[Saved entries]
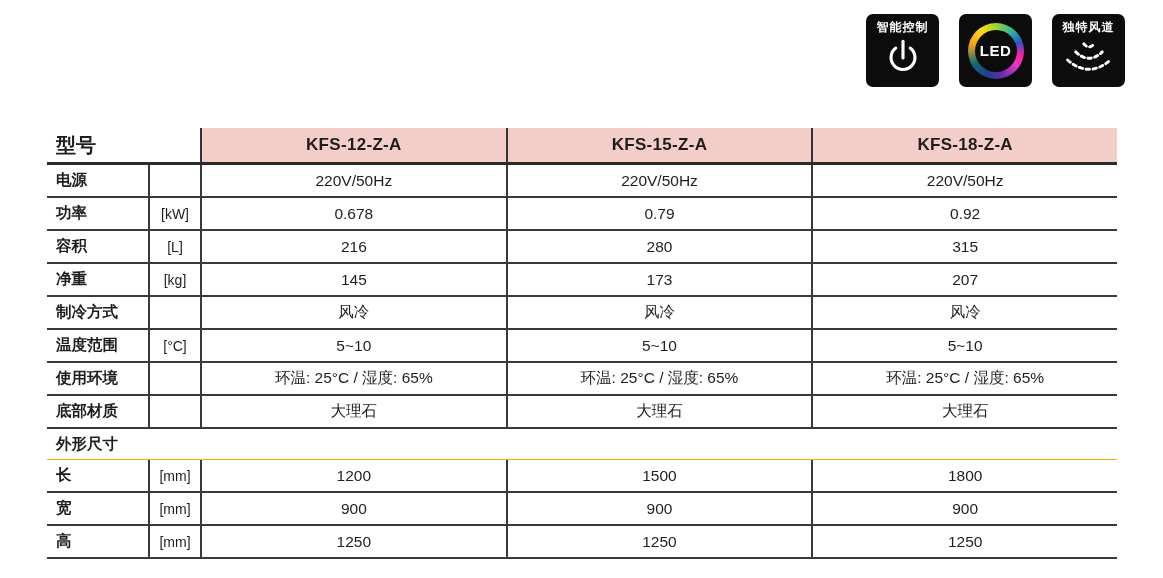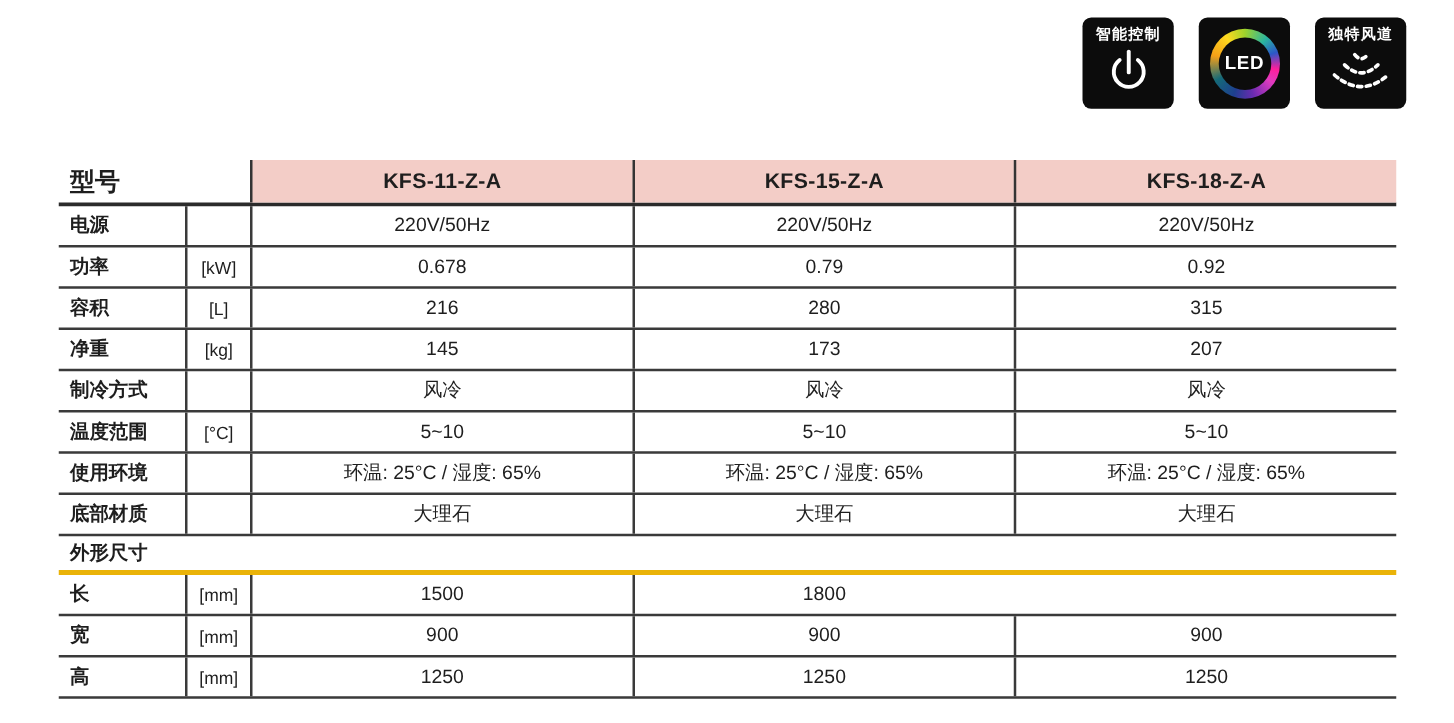--- a/index.html
+++ b/index.html
@@ -86,7 +86,7 @@
 <div class="spec-table" id="spec-table">
     <div class="tr thead">
       <div class="model-cell">型号</div>
-      <div class="th">KFS-11-Z-A</div>
+      <div class="th">KFS-12-Z-A</div>
       <div class="th">KFS-15-Z-A</div>
       <div class="th">KFS-18-Z-A</div>
     </div>

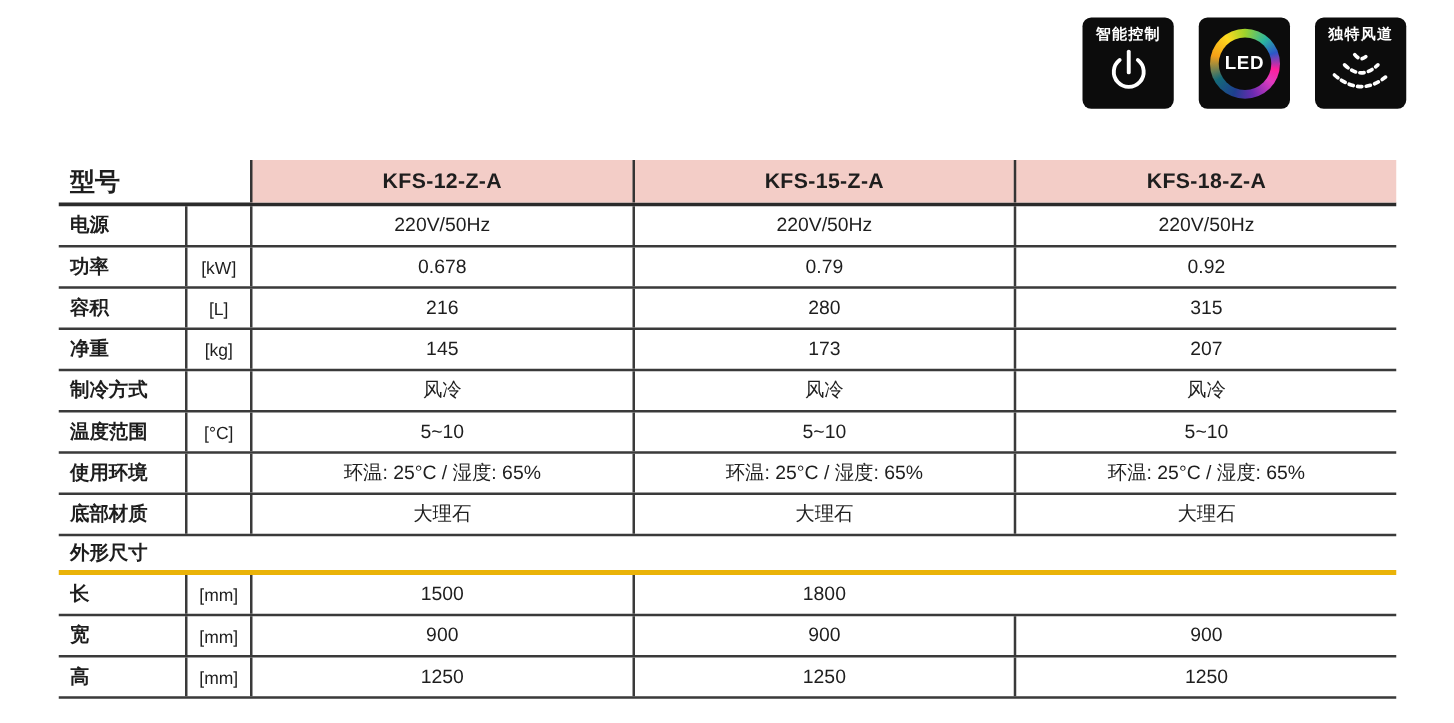--- a/index.html
+++ b/index.html
@@ -46,7 +46,7 @@
   .td.label{justify-content:flex-start;padding-left:9px;font-weight:600;}
   .td.unit{border-left:2px solid #3a3a3a;font-size:14px;}
   .td.val{border-left:2px solid #3a3a3a;}
-  .tr.section-row{grid-template-columns:1fr;height:31px;border-bottom:4px solid #eab308;}
+  .tr.section-row{grid-template-columns:1fr;height:31px;border-bottom:1px solid #eab308;}
   .section-cell{display:flex;align-items:center;padding-left:9px;font-weight:600;font-size:15.5px;}
 </style>
 </head>

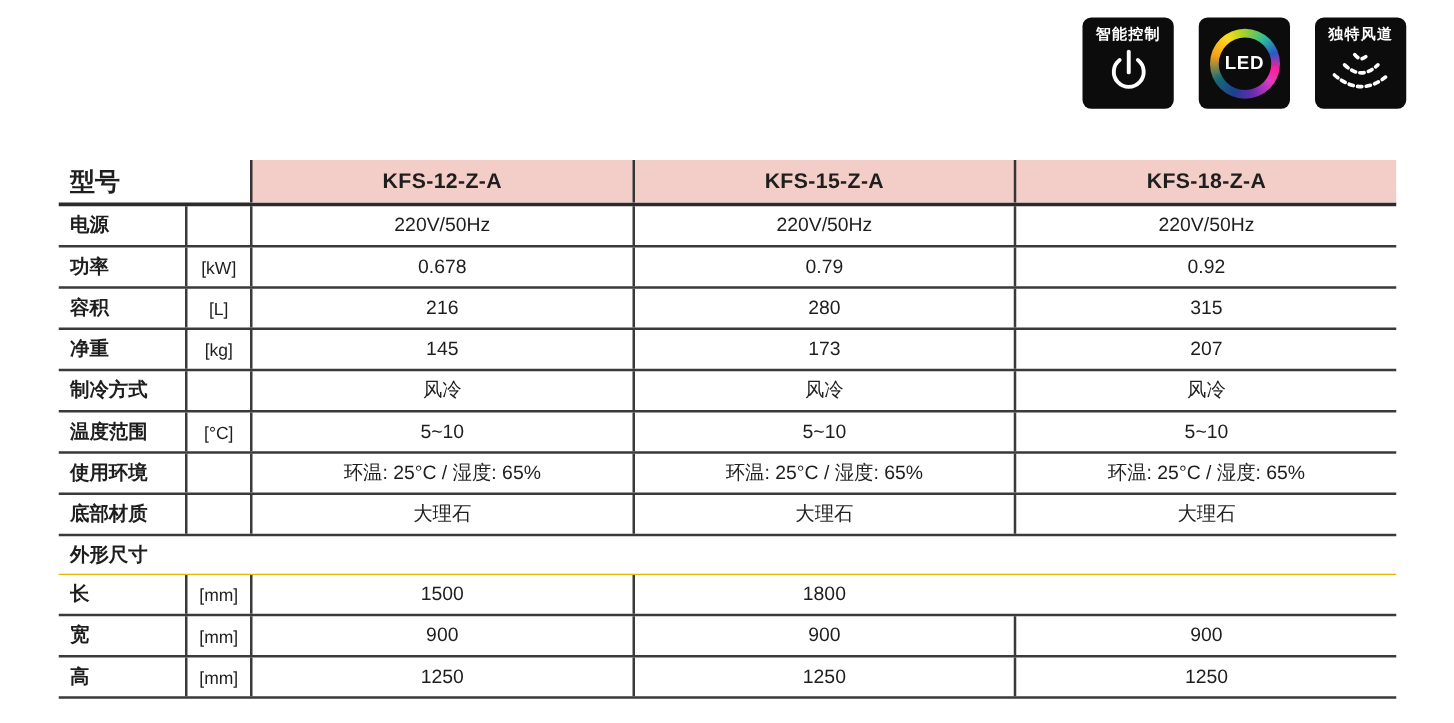--- a/index.html
+++ b/index.html
@@ -152,6 +152,7 @@
     <div class="tr body-row">
       <div class="td label">长</div>
       <div class="td unit">[mm]</div>
+      <div class="td val">1200</div>
       <div class="td val">1500</div>
       <div class="td val">1800</div>
     </div>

Exercise objective
Your answer should reproduce every line of the data verbatim and include no images.

Worked solution
--- a/index.html
+++ b/index.html
@@ -86,7 +86,7 @@
 <div class="spec-table" id="spec-table">
     <div class="tr thead">
       <div class="model-cell">型号</div>
-      <div class="th">KFS-11-Z-A</div>
+      <div class="th">KFS-12-Z-A</div>
       <div class="th">KFS-15-Z-A</div>
       <div class="th">KFS-18-Z-A</div>
     </div>

--- a/index.html
+++ b/index.html
@@ -46,7 +46,7 @@
   .td.label{justify-content:flex-start;padding-left:9px;font-weight:600;}
   .td.unit{border-left:2px solid #3a3a3a;font-size:14px;}
   .td.val{border-left:2px solid #3a3a3a;}
-  .tr.section-row{grid-template-columns:1fr;height:31px;border-bottom:4px solid #eab308;}
+  .tr.section-row{grid-template-columns:1fr;height:31px;border-bottom:1px solid #eab308;}
   .section-cell{display:flex;align-items:center;padding-left:9px;font-weight:600;font-size:15.5px;}
 </style>
 </head>

--- a/index.html
+++ b/index.html
@@ -152,6 +152,7 @@
     <div class="tr body-row">
       <div class="td label">长</div>
       <div class="td unit">[mm]</div>
+      <div class="td val">1200</div>
       <div class="td val">1500</div>
       <div class="td val">1800</div>
     </div>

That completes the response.